> **To do**: Copy out the data exactly as it appears, without a single image.

------ Data records

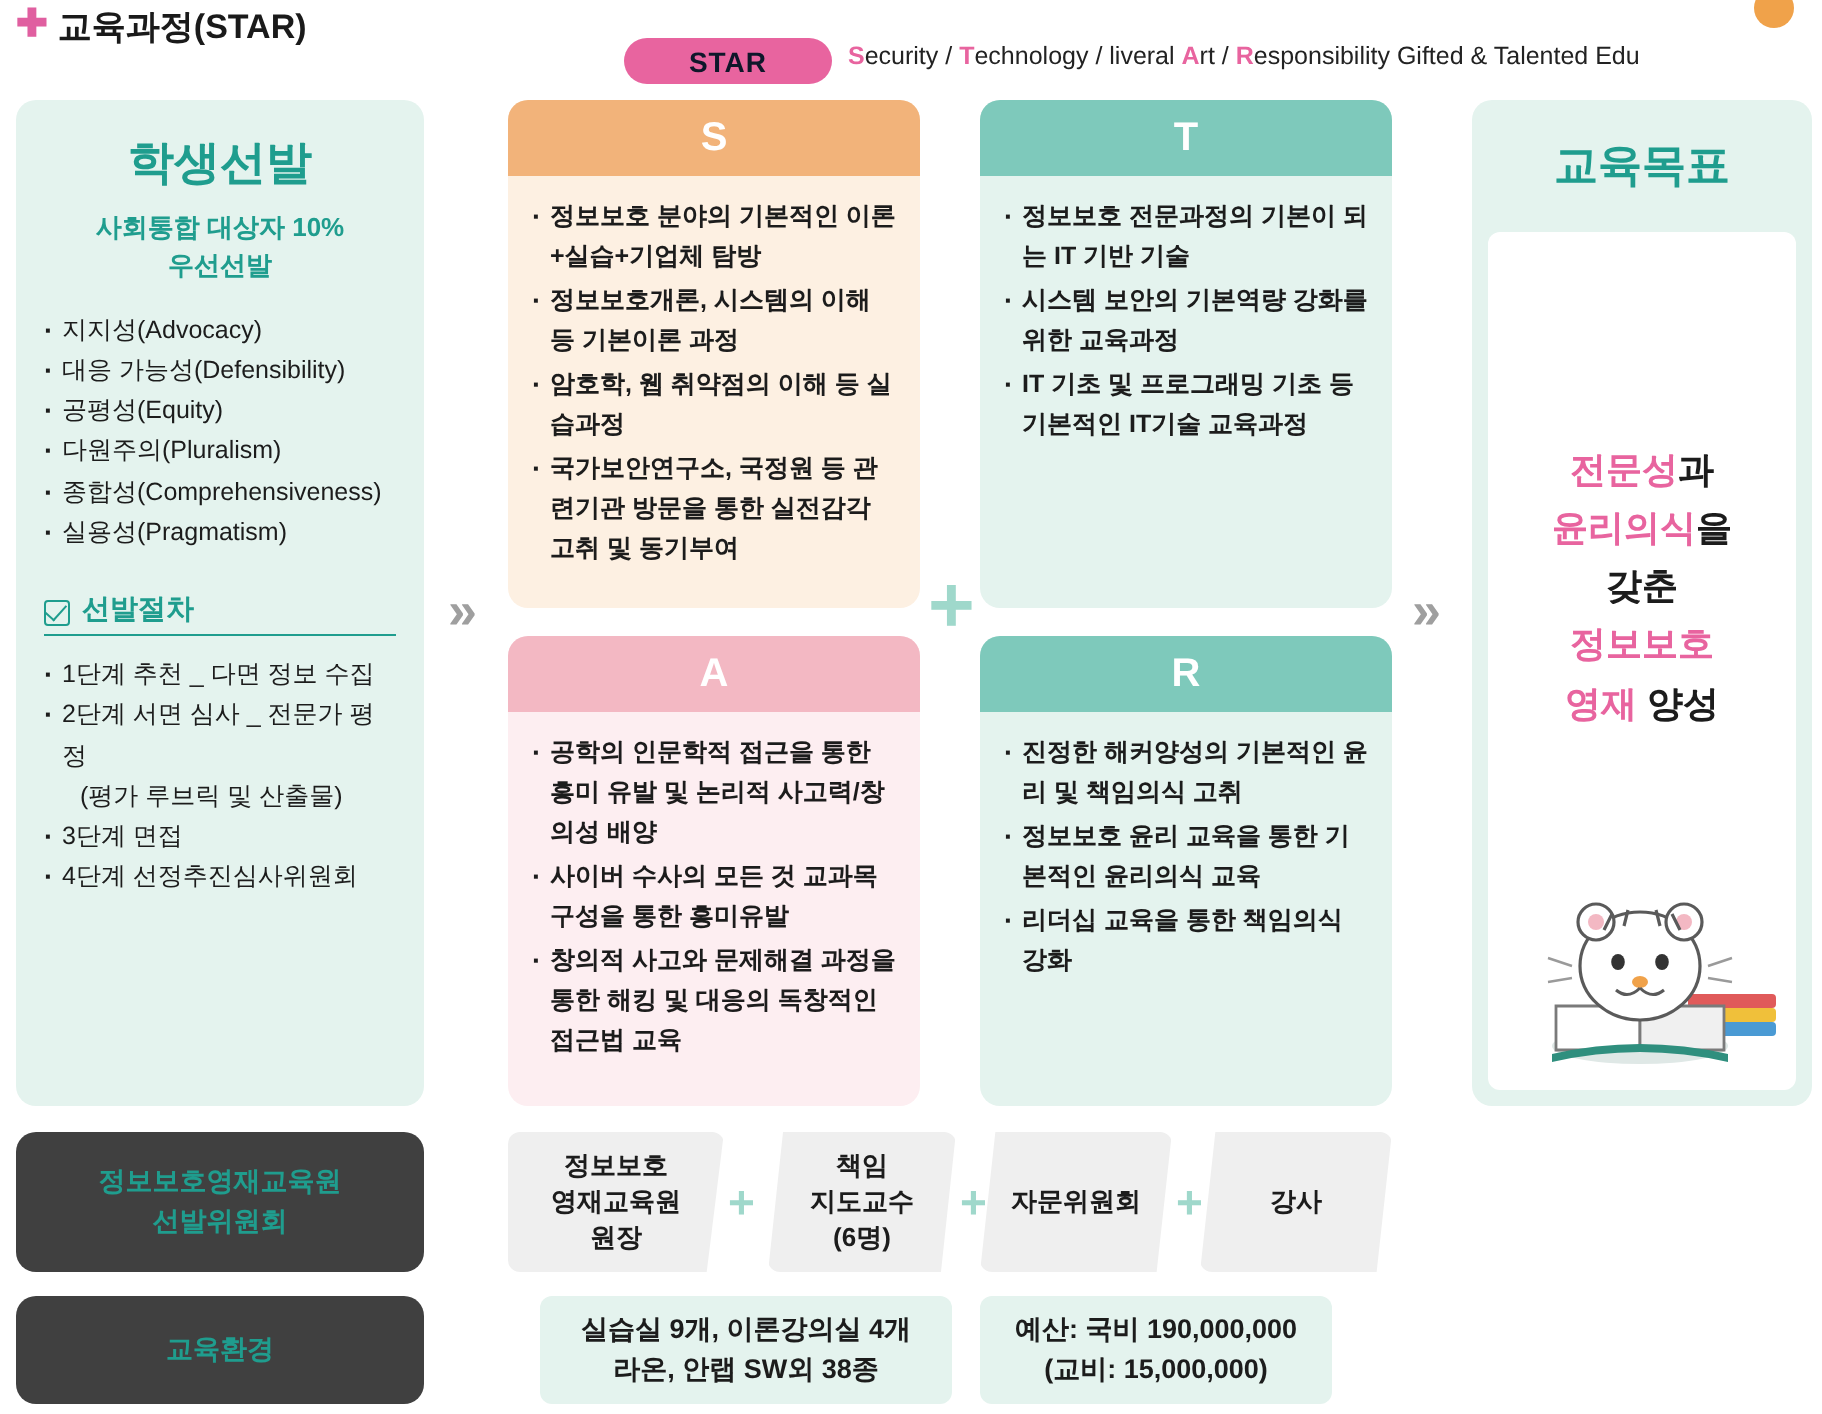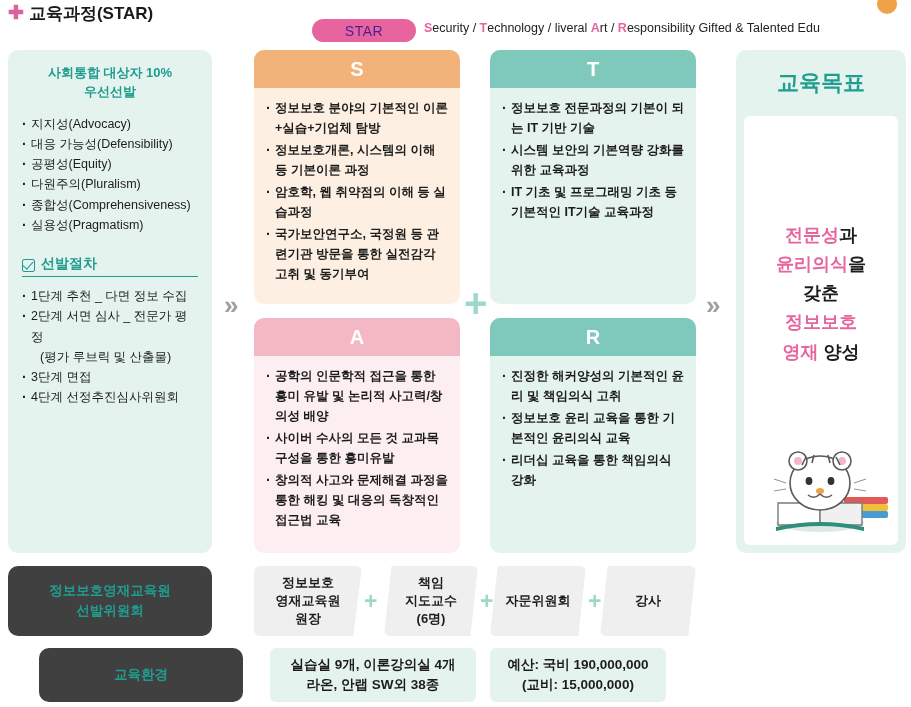--- a/index.html
+++ b/index.html
@@ -18,22 +18,22 @@
     font-size: 17px; font-weight: bold; color: #1a1a1a;
     display: flex; align-items: center; gap: 5px;
   }
   .plus-icon {
     color: #e05fa0; font-size: 19px; font-weight: bold; line-height: 1;
     position: relative; top: -1px;
   }
   .star-pill {
     position: absolute; left: 312px; top: 19px;
     width: 104px; height: 23px; border-radius: 12px;
-    background: #e8649f; color: #4c1d95;
-    font-size: 14px; font-weight: normal; letter-spacing: .5px;
+    background: #e8649f; color: #0f172a;
+    font-size: 14px; font-weight: bold; letter-spacing: .5px;
     display: flex; align-items: center; justify-content: center;
   }
   .star-legend {
     position: absolute; left: 424px; top: 21px;
     font-size: 12.5px; color: #222;
     white-space: nowrap;
   }
   .star-legend .hl { color: #e8649f; font-weight: bold; }
 
   
@@ -143,21 +143,21 @@
 
   
   .pill-left {
     position: absolute; left: 8px; width: 204px;
     background: #404040; border-radius: 10px;
     display: flex; align-items: center; justify-content: center;
     text-align: center; color: #1f9d8e; font-size: 13.5px; font-weight: bold;
     line-height: 1.45;
   }
   #pill-committee { top: 566px; height: 70px; }
-  #pill-env { top: 648px; height: 54px; margin-left: 31px; }
+  #pill-env { top: 648px; height: 54px; }
 
   .chip {
     position: absolute; height: 70px;
     background: #efefef; border-radius: 6px;
     display: flex; align-items: center; justify-content: center;
     text-align: center; color: #1c1c1c; font-size: 13px; font-weight: bold;
     line-height: 1.4;
   }
   .chip.skew-r { clip-path: polygon(0 0, 100% 0, 92% 100%, 0 100%); }
   .chip.skew-both { clip-path: polygon(8% 0, 100% 0, 92% 100%, 0 100%); }
@@ -207,20 +207,21 @@
     <span>교육과정(STAR)</span>
   </div>
 
   <div class="star-pill">STAR</div>
 
   <div class="star-legend">
     <span class="hl">S</span><span>ecurity / </span><span class="hl">T</span><span>echnology / liveral </span><span class="hl">A</span><span>rt / </span><span class="hl">R</span><span>esponsibility Gifted &amp; Talented Edu</span>
   </div>
 
   <div class="left-card">
+    <div class="left-title">학생선발</div>
     <div class="left-sub" style="white-space:pre-line;">사회통합 대상자 10%
 우선선발</div>
 
     <ul class="bullets">
       <li>지지성(Advocacy)</li>
       <li>대응 가능성(Defensibility)</li>
       <li>공평성(Equity)</li>
       <li>다원주의(Pluralism)</li>
       <li>종합성(Comprehensiveness)</li>
       <li>실용성(Pragmatism)</li>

------------

> **Problem solution**:
--- a/index.html
+++ b/index.html
@@ -18,22 +18,22 @@
     font-size: 17px; font-weight: bold; color: #1a1a1a;
     display: flex; align-items: center; gap: 5px;
   }
   .plus-icon {
     color: #e05fa0; font-size: 19px; font-weight: bold; line-height: 1;
     position: relative; top: -1px;
   }
   .star-pill {
     position: absolute; left: 312px; top: 19px;
     width: 104px; height: 23px; border-radius: 12px;
-    background: #e8649f; color: #4c1d95;
-    font-size: 14px; font-weight: normal; letter-spacing: .5px;
+    background: #e8649f; color: #0f172a;
+    font-size: 14px; font-weight: bold; letter-spacing: .5px;
     display: flex; align-items: center; justify-content: center;
   }
   .star-legend {
     position: absolute; left: 424px; top: 21px;
     font-size: 12.5px; color: #222;
     white-space: nowrap;
   }
   .star-legend .hl { color: #e8649f; font-weight: bold; }
 
   
@@ -143,21 +143,21 @@
 
   
   .pill-left {
     position: absolute; left: 8px; width: 204px;
     background: #404040; border-radius: 10px;
     display: flex; align-items: center; justify-content: center;
     text-align: center; color: #1f9d8e; font-size: 13.5px; font-weight: bold;
     line-height: 1.45;
   }
   #pill-committee { top: 566px; height: 70px; }
-  #pill-env { top: 648px; height: 54px; margin-left: 31px; }
+  #pill-env { top: 648px; height: 54px; }
 
   .chip {
     position: absolute; height: 70px;
     background: #efefef; border-radius: 6px;
     display: flex; align-items: center; justify-content: center;
     text-align: center; color: #1c1c1c; font-size: 13px; font-weight: bold;
     line-height: 1.4;
   }
   .chip.skew-r { clip-path: polygon(0 0, 100% 0, 92% 100%, 0 100%); }
   .chip.skew-both { clip-path: polygon(8% 0, 100% 0, 92% 100%, 0 100%); }
@@ -207,20 +207,21 @@
     <span>교육과정(STAR)</span>
   </div>
 
   <div class="star-pill">STAR</div>
 
   <div class="star-legend">
     <span class="hl">S</span><span>ecurity / </span><span class="hl">T</span><span>echnology / liveral </span><span class="hl">A</span><span>rt / </span><span class="hl">R</span><span>esponsibility Gifted &amp; Talented Edu</span>
   </div>
 
   <div class="left-card">
+    <div class="left-title">학생선발</div>
     <div class="left-sub" style="white-space:pre-line;">사회통합 대상자 10%
 우선선발</div>
 
     <ul class="bullets">
       <li>지지성(Advocacy)</li>
       <li>대응 가능성(Defensibility)</li>
       <li>공평성(Equity)</li>
       <li>다원주의(Pluralism)</li>
       <li>종합성(Comprehensiveness)</li>
       <li>실용성(Pragmatism)</li>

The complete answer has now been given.